Десантник весь день не отлипал от стереотрубы, изучал местность и противника, вел свою троицу поздней ночью, почти уже под утро, уверенно, точно вывел к двум клуням, порядочно отстоящим от села. В клунях были склады, и вокруг них ходил часовой. Его-то, часового, зябнущего в отдалении от своих, и решено было брать, да вот в жизни так заведено, что не все просто берется, что близко ведется, и с шоферской практики Коляше известно: самый длинный путь тот, что кажется коротким.
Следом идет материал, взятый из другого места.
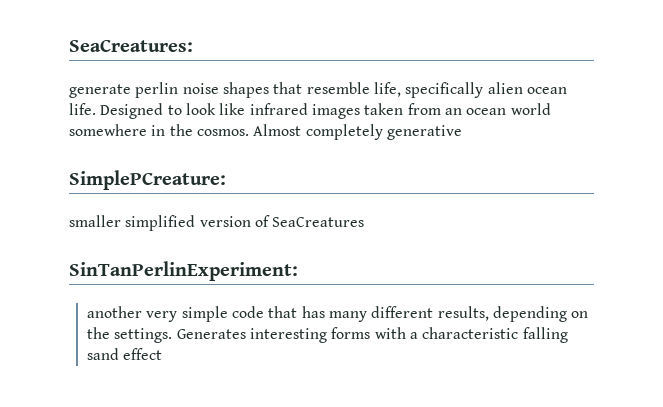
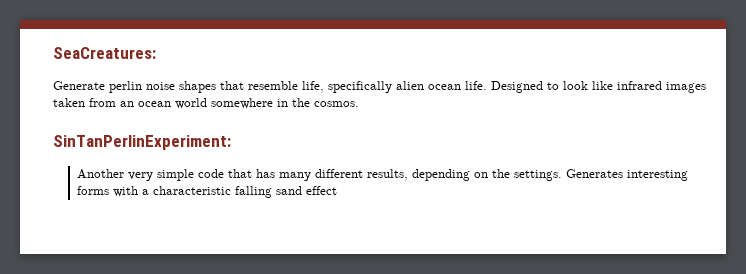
- generate perlin noise shapes that resemble life, specifically alien ocean life.
+ Generate perlin noise shapes that resemble life, specifically alien ocean life.
- Almost completely generative
- SimplePCreature:
- smaller simplified version of SeaCreatures
- another very simple code that has many different results, depending on the settings.
+ Another very simple code that has many different results, depending on the settings.

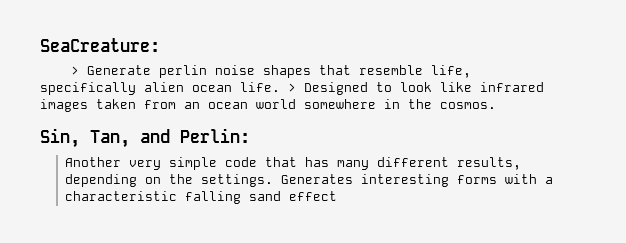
- SeaCreatures:
- Generate perlin noise shapes that resemble life, specifically alien ocean life.
+ SeaCreature:
+ > Generate perlin noise shapes that resemble life, specifically alien ocean life.
- Designed to look like infrared images taken from an ocean world somewhere in the cosmos.
+ > Designed to look like infrared images taken from an ocean world somewhere in the cosmos.
- SinTanPerlinExperiment:
+ Sin, Tan, and Perlin:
Знающий приемы десантник прыгнул на часового, сорвал с него автомат, но растерявшийся было немец так хрястнул через голову разведчика, что тот какое-то время и двигаться не мог. Коляша Хахалин, в обязанности которого входило зажать пленному рот и сунуть кляп с приготовленной для этого дела пилоткой, получил такой удар, что взрывом мелькнуло пламя из его правого глаза, упал он головой в ровик, копанный от бомбежки, следом к нему прилетел и утих разведчик Обухов. Спас собратьев-разведчиков Герасименко. По плану он должен был надеть на пленного наручники и шел на врага последним. Немец и Герасименке завез плюху, но этого так просто не сшибешь! Герасименко с испугу, не иначе, но говорил-то он потом другое и по-другому, ударил постового самоковными наручниками и попал по голове. Фриц заорал. К этой поре маленько очухался десантник, выскочили из ровика Коляша с Обуховым и попутали немца, надели-таки на руки врага самоковные наручники с пуд весом, заткнули вражескую орущую пасть, но и покой нарушили. По ним и по нейтральной полосе открылся сплошной огонь.
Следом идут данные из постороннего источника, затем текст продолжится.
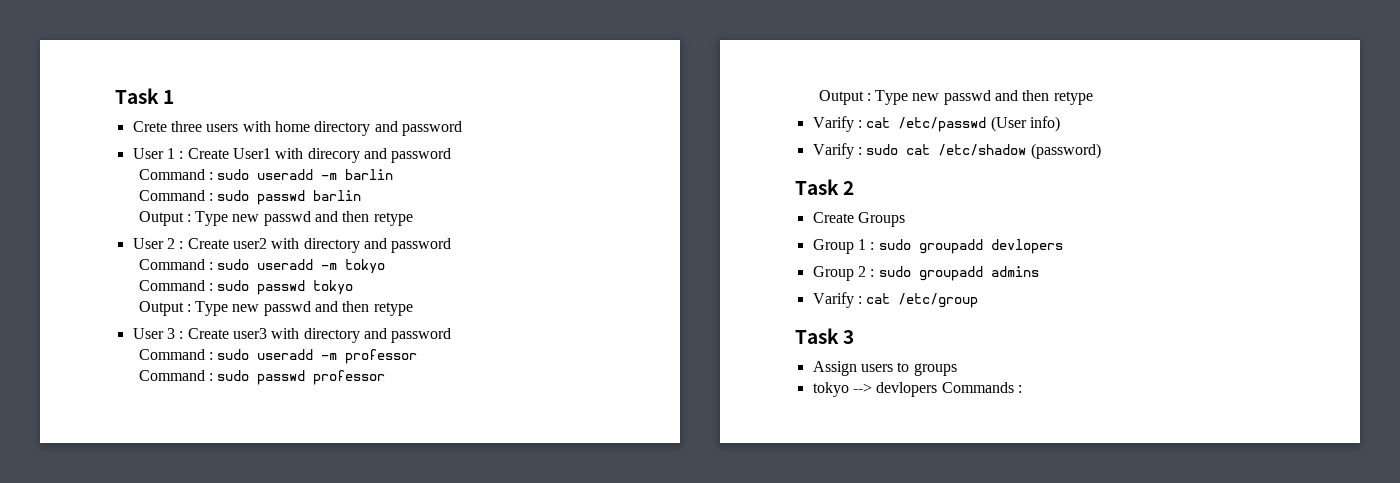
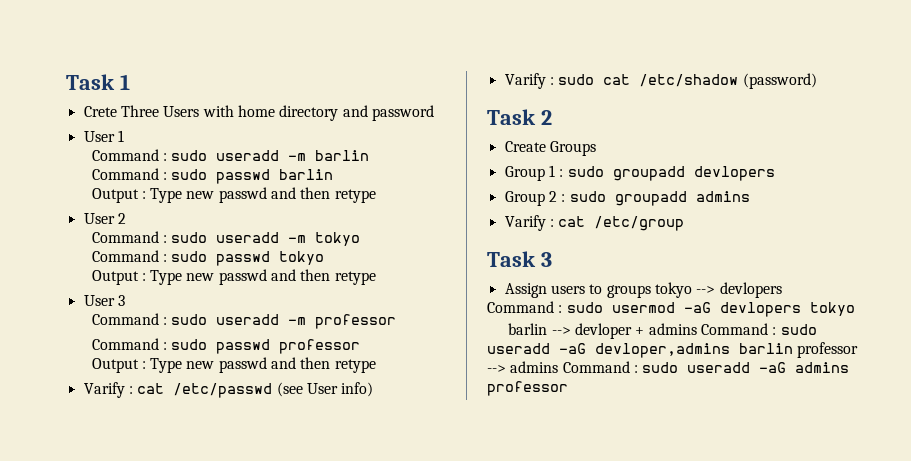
- Crete three users with home directory and password
+ Crete Three Users with home directory and password
- User 1 : Create User1 with direcory and password
+ User 1
- User 2 : Create user2 with directory and password
+ User 2
- User 3 : Create user3 with directory and password
+ User 3
- Varify : cat /etc/passwd (User info)
+ Varify : cat /etc/passwd (see User info)
- Assign users to groups
- tokyo --> devlopers Commands :
+ Assign users to groups tokyo --> devlopers
+ Command : sudo usermod -aG devlopers tokyo
+ barlin --> devloper + admins Command : sudo useradd -aG devloper,admins barlin professor --> admins Command : sudo useradd -aG admins professor

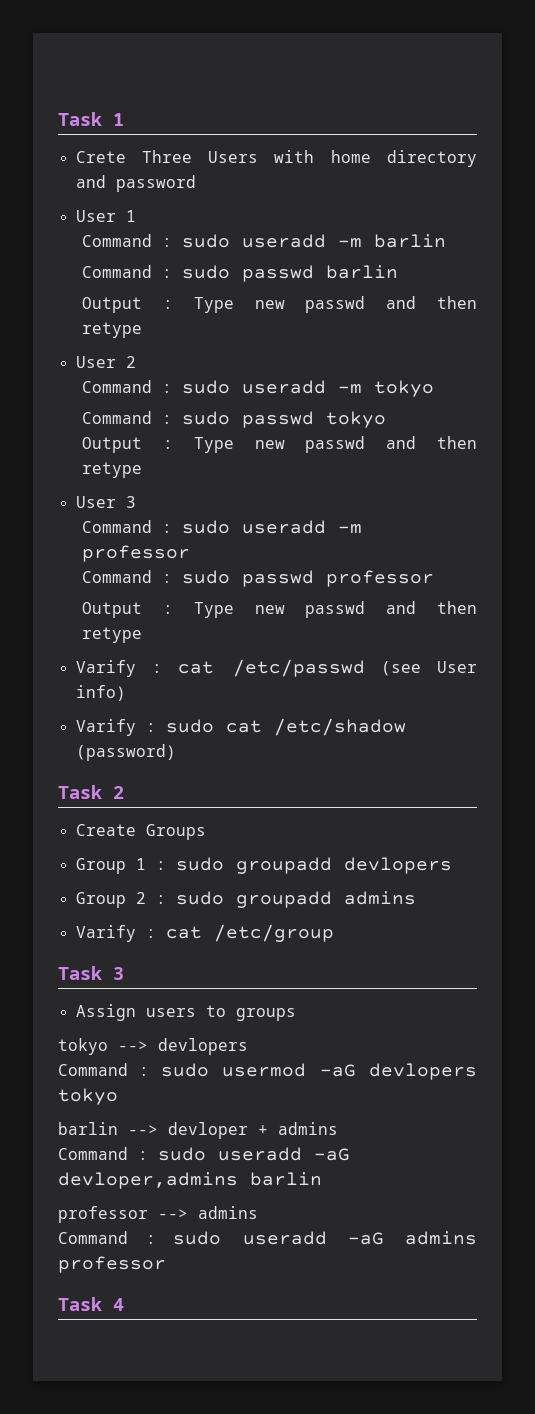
- Assign users to groups tokyo --> devlopers
+ Assign users to groups
+ tokyo --> devlopers
- barlin --> devloper + admins Command : sudo useradd -aG devloper,admins barlin professor --> admins Command : sudo useradd -aG admins professor
+ barlin --> devloper + admins
+ Command : sudo useradd -aG devloper,admins barlin
+ professor --> admins
+ Command : sudo useradd -aG admins professor
+ Task 4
«За мной!» — скомандовал десантник. Разведчики поволокли немца в темень. Немец не хотел ползти, сопротивлялся. Десантник концом финки подгонял врага: кольнет — тот двинется, упрется — десантник снова его кольнет…

Огонь отдалялся, и разведчики не сразу поняли, что отползают в тыл, не сразу же и оценили действия старшего — сунься они через нейтралку, их давно бы уже перебили, такой шел огонь, иль оцепили бы, накрыли и самих в плен забрали.

Десантник клонил группу в лесистые овраги.

В деревне нарастал шорох, крики, зазвенел мотор мотоцикла, собаки залаяли. Старший сказал: «Ну, фриц, прости, не уберег тебя твой бог», — и, как борова, заколол пленного. Разведчики долго плутали по лесу, слыша повсюду голоса и выстрелы. Наткнулись, наконец, на ограду из колючих растений, оцарапавшись, продрались сквозь нее и оказались в неразоренной, на зиму закрытой пасеке, где и сидели три дня, опасаясь пчел, фашистов, жевали плесневелые, мышами источенные сухари, старые соты и воск.

Тем временем наши войска перешли в наступление, продвинулись вперед. Избитая, исцарапанная, голодная разведка явилась в свою часть. Там уже и похоронки на всех четверых заготовлены.